Klasse ServerThread:

```
public class ServerThread extends Thread{
	private Socket socket;
	private DataInputStream dis;
	private Server server;
	
	public ServerThread(Server serv, Socket s){
		socket = s;
		server = serv;
		System.out.println("New connection "+s);
		try {
			dis = new DataInputStream(socket.getInputStream());
			System.out.println("InputStream open.");
		} catch (IOException e) {
			e.printStackTrace();
		}
	}
	
	public void run(){
		while(true){
			try {
				System.out.println("Reading next Line:");
				String s = dis.readUTF();
				System.out.println(s);
				server.react(s);
			} catch (IOException e) {
				e.printStackTrace();
			}
		}
	}
}
```

Klasse Client:

```
public class Client {
	private Socket s;
	private DataOutputStream dos;
	private DataInputStream dis;
	/**
	 * @param args
	 */
	public static void main(String[] args) {
		Client c = new Client("127.0.0.1", 5000);
		try {
			Thread.sleep(5000);
		} catch (InterruptedException e) {
			e.printStackTrace();
		}
		c.send("Hello\r\n");
		c.send("World!");
	}
	
	private Client(String host, int port){
		try {
			s = new Socket(host, port);
			dis = new DataInputStream(s.getInputStream());
			dos = new DataOutputStream(s.getOutputStream());
			new Thread(){
				public void run(){
					while(true)
					try {
						System.out.println(dis.readUTF());
					} catch (IOException e) {
						e.printStackTrace();
					}
				}
			}.start();
		} catch (UnknownHostException e) {
			e.printStackTrace();
		} catch (IOException e) {
			e.printStackTrace();
		}
	}
	
	public void send(String message){
		try {
			dos.writeBytes(message);
		} catch (IOException e) {
			e.printStackTrace();
		}
	}

}
```

Es treten keine Exceptions auf... beim Server wird 
"Binding to Port 5000...
Connection is open.
New connection Socket[addr=/127.0.0.1,port=3391,localport=5000]
InputStream open.
Reading next Line:" 
ausgegeben.

Beim Client garnichts...

Ich hoffe ihr könnt mir sagen woran das liegt...

mfg,
Lay-C


----------



## Geeeee (6. Mrz 2009)

Der Client macht schonmal keine Ausgabe, weil das read im Thread blockiert und wenn ich das richtig sehe, sendest du vom Server nix aus.

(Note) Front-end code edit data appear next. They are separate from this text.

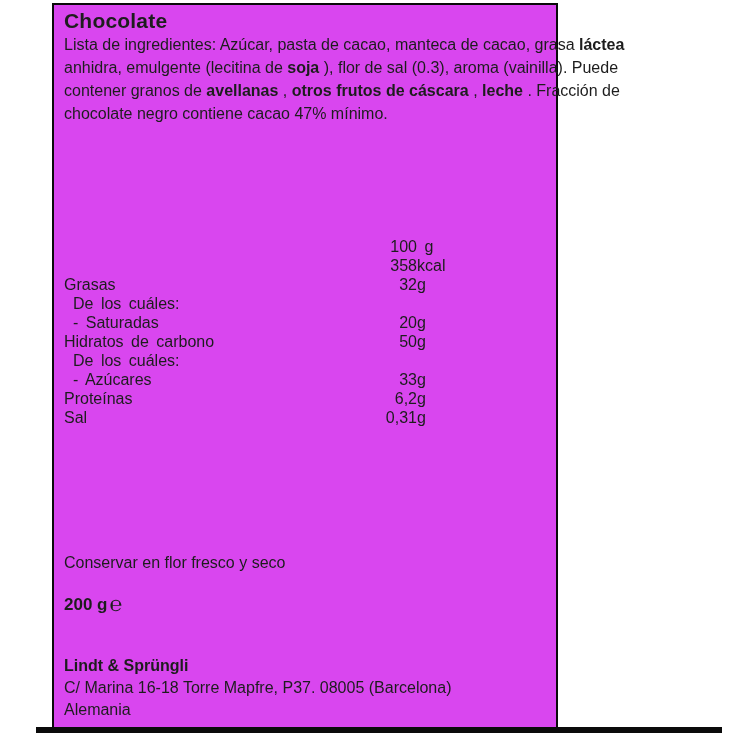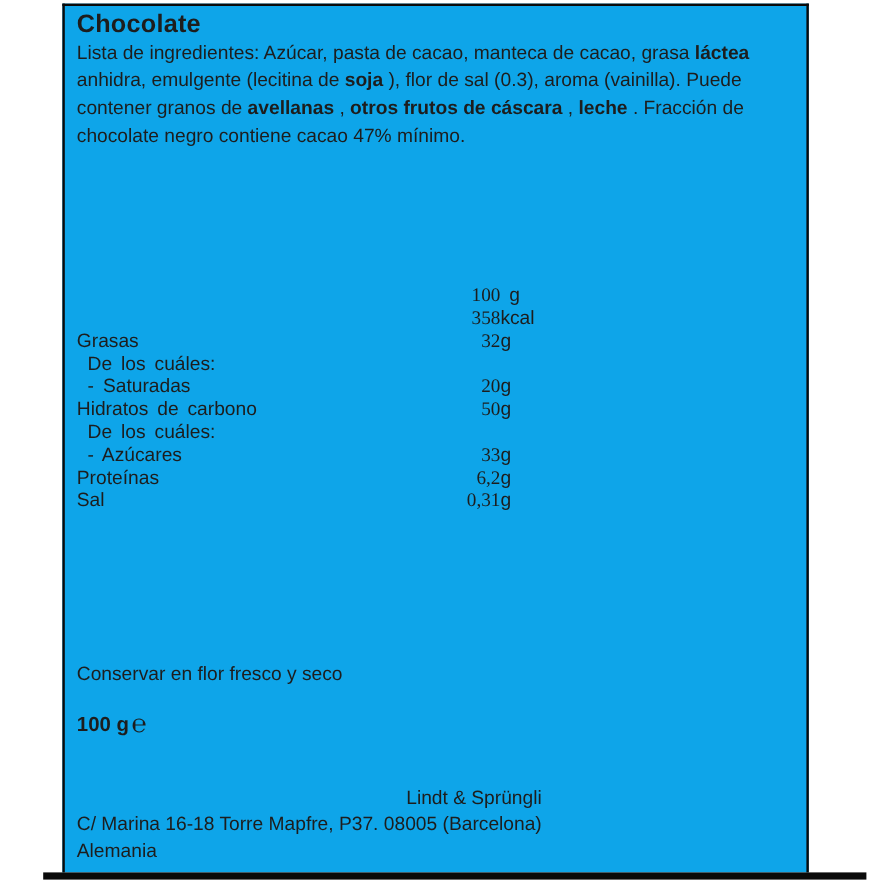"Chocolate" .label-box { background: #0ea5e9 -> #d946ef; width: 622px -> 506px }
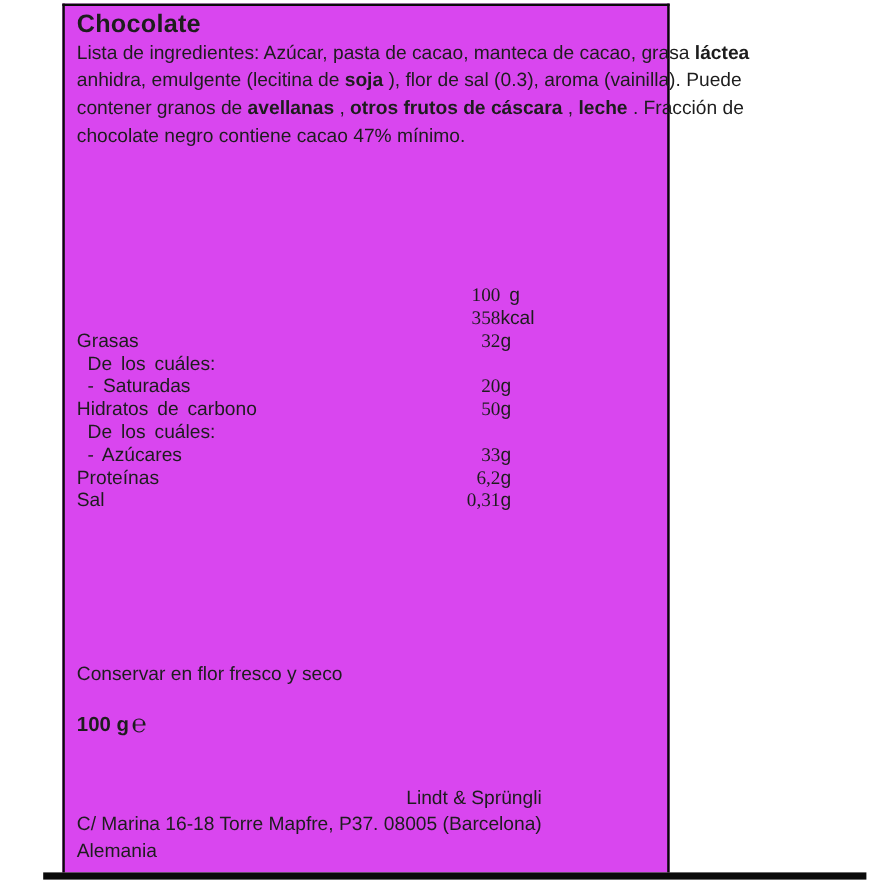"100" .nutri-value { font-family: Liberation Serif, serif -> none }
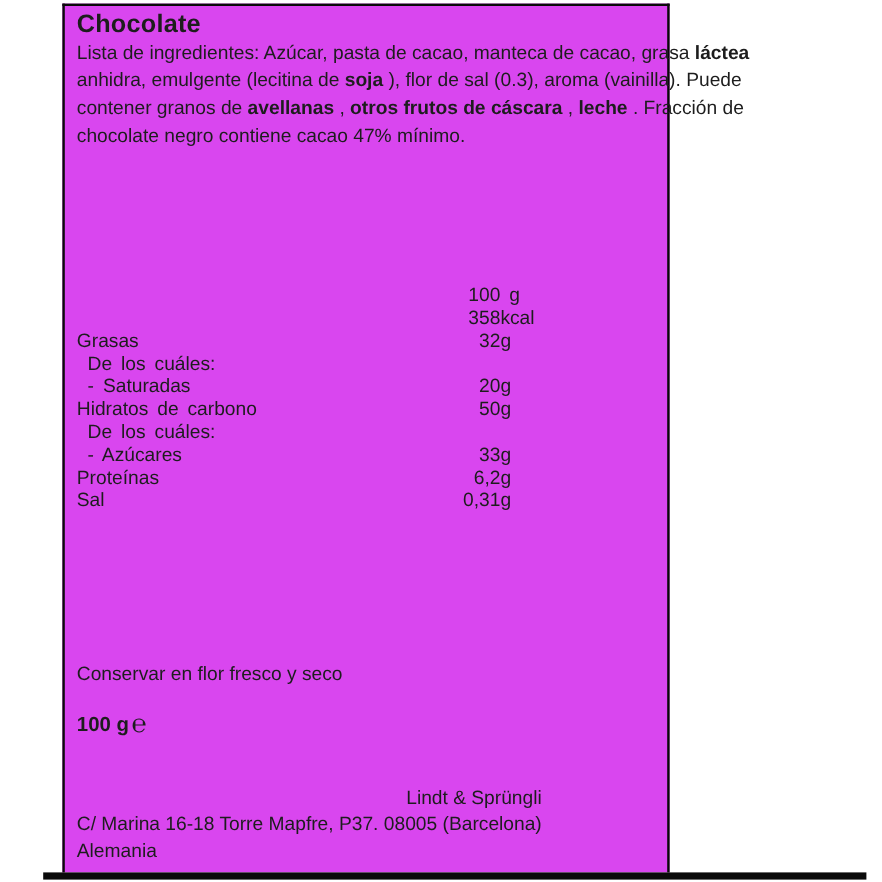"100 g" span { text: 100 -> 200 }
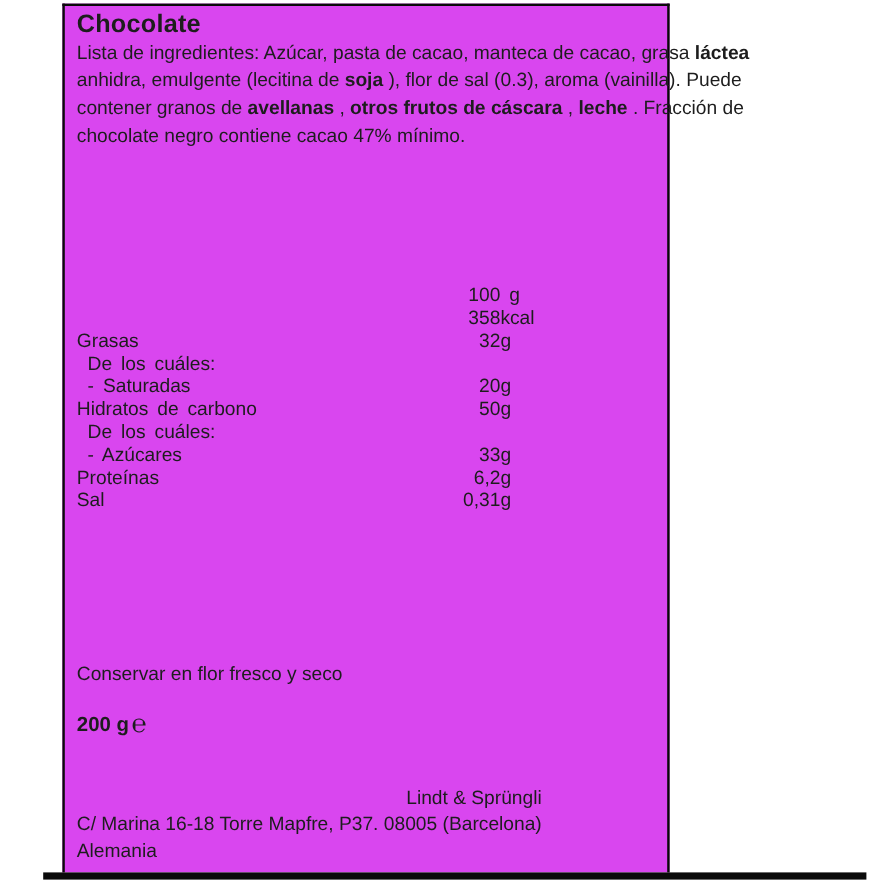"Lindt & Sprüngli" .manufacturer-name { font-weight: 400 -> 700; text-align: right -> none }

Dort ist eine react()-Methode (wird hier was gesendet?), die jedoch auch erst nach dem blockierenden read() aufgerufen wird.
Bin mir gerade aber unsicher, warum deine Aufrufe von send aus der main-Methode im Client nicht stattfinden.


----------



## Lay-C (6. Mrz 2009)

> weil das read im Thread blockiert


damit meinst du das "dis.readUTF()" oder?



> Dort ist eine react()-Methode (wird hier was gesendet?)


Da müsste etwas gesendet werden... die react ruft ja die SendToAll auf (ich will das ganze später noch mit Kommandos versehen dass es je nachdem nicht an alle sendet z.B)... aber die ist ja wie gesagt blockiert...

Das Problem liegt dann wahrscheinlich darin, dass die Client.send nicht sendet oder?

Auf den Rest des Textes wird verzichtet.